Author Archives: admin

An African citation index? The AFC-Codesria conference on digital publishing

Around 65 delegates met in a mild and sunny Leiden in early September, as guests of the African Studies Centre of the University of Leiden, to
discuss the the North-South divide and scholarly communication in Africa in the digital era. This was a follow-up to an initial conference on the topic in Dakar two years ago. The differences between the two conferences were telling: while the 2004 event consisted largely of informative and explanatory papers, laying the ground for an understanding of the terrain, this time there was a much more confident interrogation of the assumptions that underlie international scholarly communications systems and the power relations at play in the scholarly community. The papers were of a very high standard and the conference teased out many key issues facing African scholarly publishing, bringing delegates up short against of the major challenges that face the continent, yet not descending into the abyss of Afro-pessimism that so often characterises meetings of this kind.

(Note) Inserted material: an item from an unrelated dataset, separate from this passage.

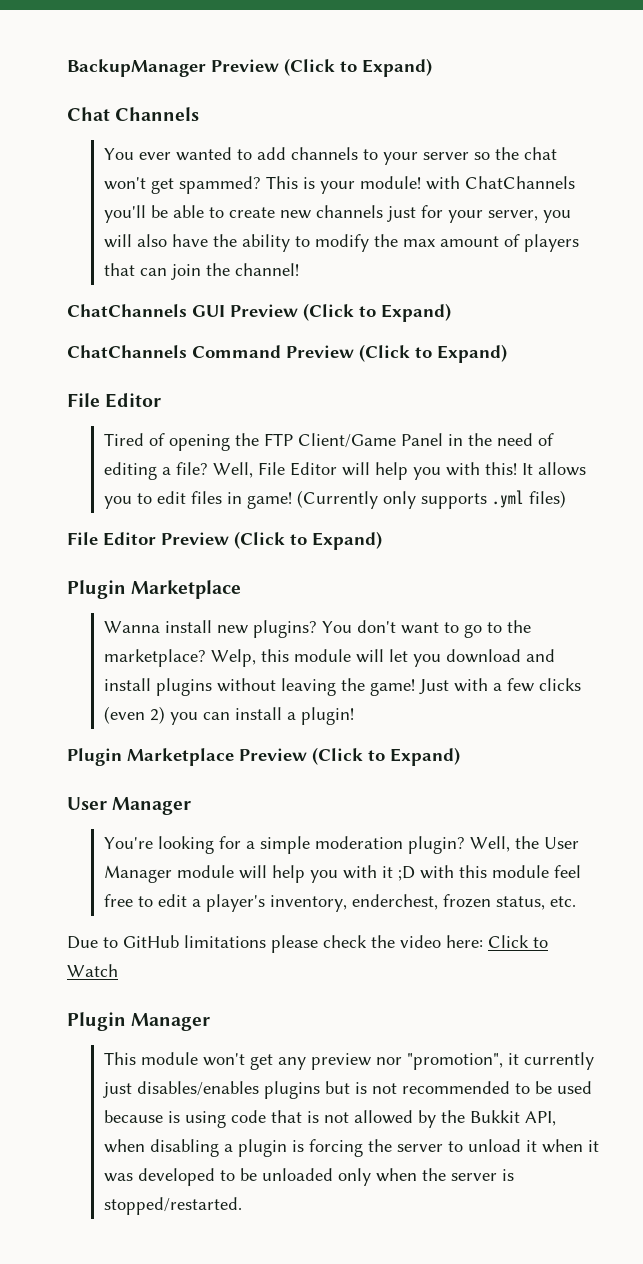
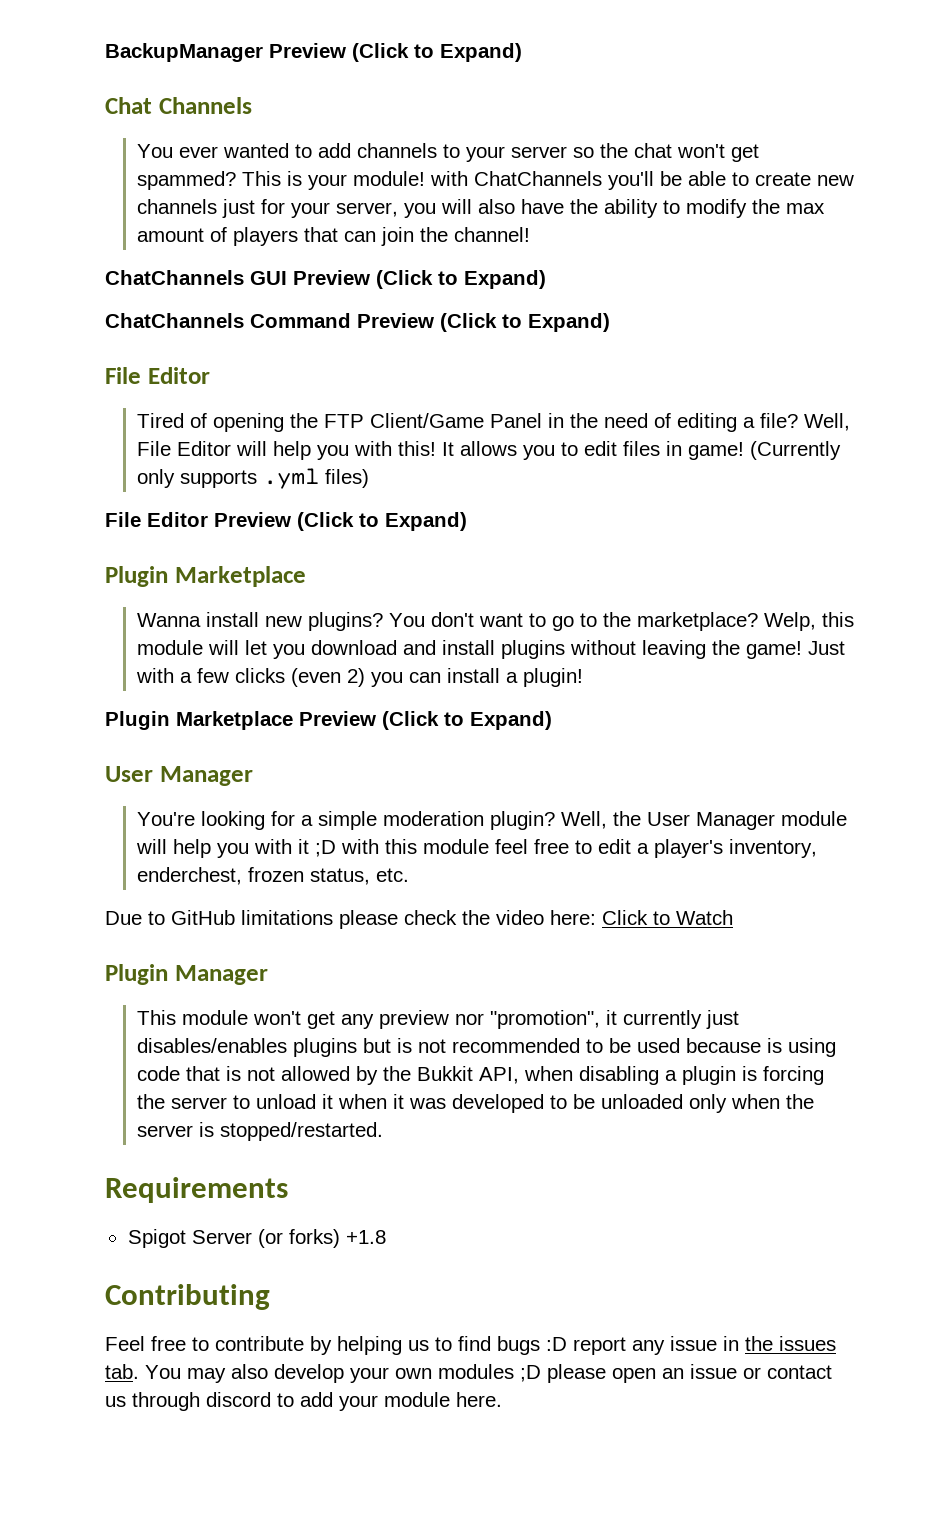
+ Requirements
+ Spigot Server (or forks) +1.8
+ Contributing
+ Feel free to contribute by helping us to find bugs :D report any issue in the issues tab. You may also develop your own modules ;D please open an issue or contact us through discord to add your module here.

Appropriately, given the venue, collaboration and partnership were very much on the agenda. As Adebayo Olukoshi said in his opening speech, global knowledge dissemination is characterised by asymmetries from previous systems of knowledge production. The conference was designed to
address these asymmetries, he said, with the aim of developing strategies for using CODESRIA’s CODICE documentation centre to help
leapfrog institutional practice across the continent. In this context, CODICE is seen as a pioneer centre on the African continent
for the development of digital media and online resources in the social sciences. The main lines of discussions that emerged at the conference were cogently summarised in this opening speech – the inequalities inherent in the scholarly system and the marginalisation of African knowledge in that system; the problematic yet ultimately liberatory role of technology; the need for leapfrogging disadvantage; and the vital importance of collaboration and resource sharing.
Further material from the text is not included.